Esto en Alemania fue delito. Hagamos un simple ejercicio y sustituyamos algunas palabras:

El acusado sabía que no sería posible conseguir el referéndum ilegal simplemente mediante la presencia pasiva de los votantes que esperaba congregar. Por ello, a fin de imponerlo, aceptó de buen grado que la masa convocada por él levantase barricadas, las defendiese contra las fuerzas del orden encargadas de retirarlas y se resistiera activamente contra los funcionarios policiales encargados de mantener libres los accesos.

Ya termino. Añade el tribunal:

Pero incluso en esos casos el reclamado no habría incurrido en delito. Según la información facilitada, él no planeó, organizó ni prestó apoyo a ningún acto violento concreto previsible. Si los sucesos que se produjeron en el día de la votación se verificaron de modo espontáneo y en lugares, momentos y condiciones imprevisibles, fue precisamente porque no estaban planeados ni organizados (al menos por él). En consecuencia, el reclamado no pudo dirigirlos ni manejarlos de ningún otro modo.

Esta parte directamente insulta a la inteligencia. Volvamos al caso del aeropuerto de Fráncfort e imaginemos que uno de los actos violentos consistiese en que a la altura de la puerta 3A del aeropuerto, cerca de un mostrador de Aeroflot, un tipo le arrea un botellazo con una botella de Heineken a un policía. Este acto concreto sería bastante espontáneo, y seguramente nadie –tampoco el cabecilla que sí fue condenado en Alemania como autor mediato de esos hechos– lo habría planeado ni organizado concretamente. Lo espontáneo solo es imprevisible en sus perfiles concretos.

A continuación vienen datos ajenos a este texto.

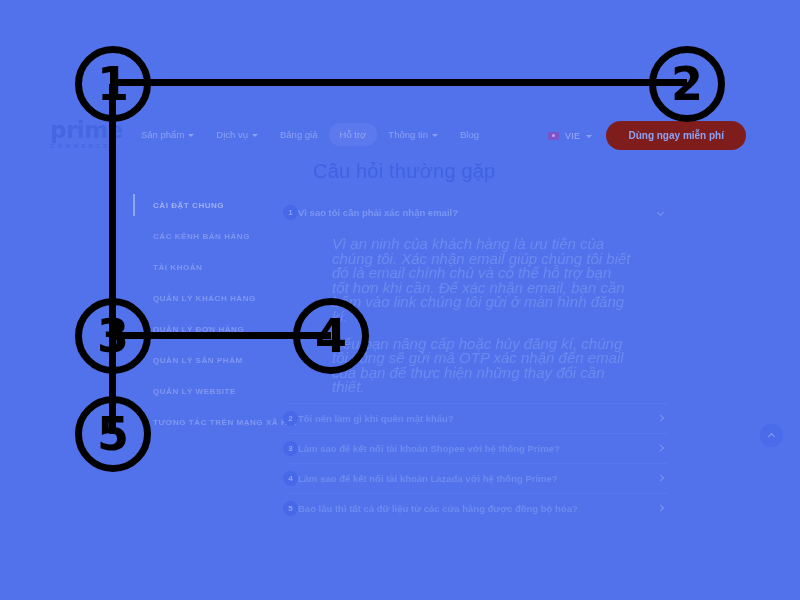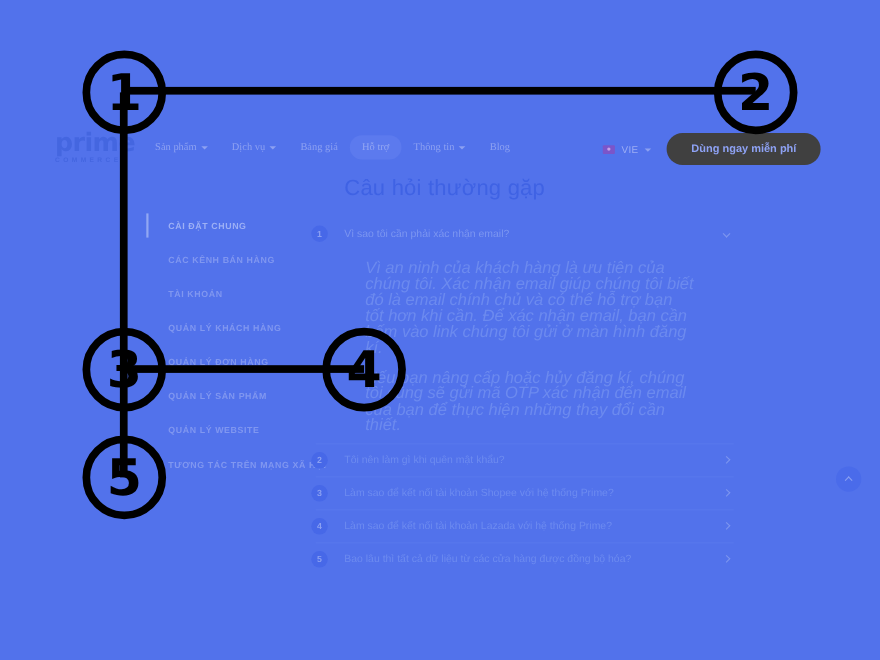--- a/index.html
+++ b/index.html
@@ -28,7 +28,7 @@
   }
   .nav {
     position: absolute; left: 130px; top: 123px;
-    display: flex; align-items: flex-end; gap: 0px; font-family: Liberation Serif, serif;
+    display: flex; align-items: flex-end; gap: 0px;
   }
   .nav-item {
     display: flex; align-items: center; gap: 4px;

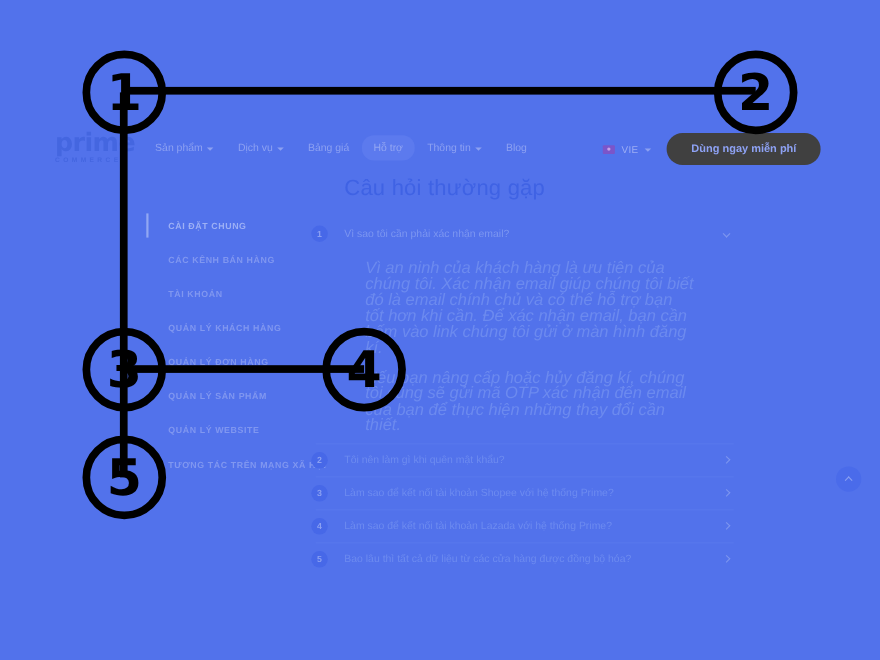--- a/index.html
+++ b/index.html
@@ -61,7 +61,7 @@
     width: 3px; height: 3px; background: #c6a0e8; border-radius: 50%;
   }
   .cta {
-    background: #404040; color: #8ea2f4;
+    background: #7f1d1d; color: #8ea2f4;
     font-size: 10px; font-weight: 600;
     padding: 9px 22px; border-radius: 18px;
     border: none; white-space: nowrap;

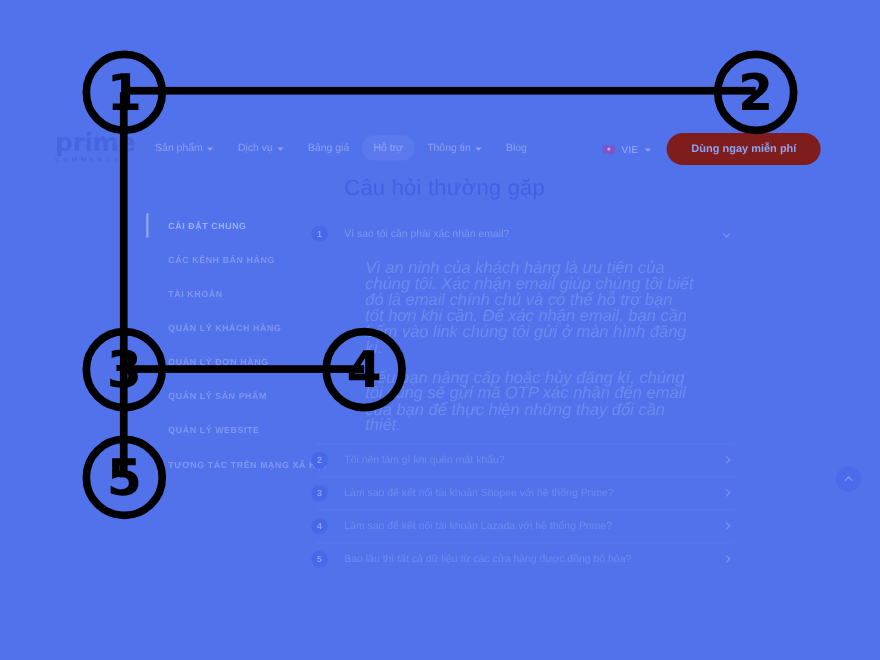--- a/index.html
+++ b/index.html
@@ -104,7 +104,7 @@
     flex: 0 0 auto;
   }
   .faq-q {
-    margin-left: 15px; font-size: 9.5px; font-weight: 400;
+    font-size: 9.5px; font-weight: 700;
     color: #6d8bf0; white-space: nowrap;
   }
   .faq-row.open .faq-q { color: #7c96f1; }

Lo que se imputa a quien tiene el dominio del hecho en este tipo de delitos es precisamente crear, inspirar y asumir condiciones en las que es probable que se desate la violencia, que no es imprevisible, aunque no esté planeada ni organizada la forma concreta en que se despliega.

Y eso es precisamente lo que el magistrado Llarena atribuye a los procesados. Justo todo eso que el tribunal alemán ha decidido obviar merced a una arrogante iluminación divina.

El triste resultado de todo lo anterior es que el sistema de la euroorden, mucho más importante que las vicisitudes de los golpistas, ha quedado en entredicho y que se ha demostrado una lamentable desconfianza de un tribunal alemán hacia los tribunales españoles.

Llarena ha optado por retirar todas las euroórdenes, dando un portazo. Un picapleitos –los golpes nos hacen humildes y menesterosos– habría agotado los recursos y llamado a la puerta de otros jueces. No por nada: simplemente porque tenemos razón. Aunque no te la den.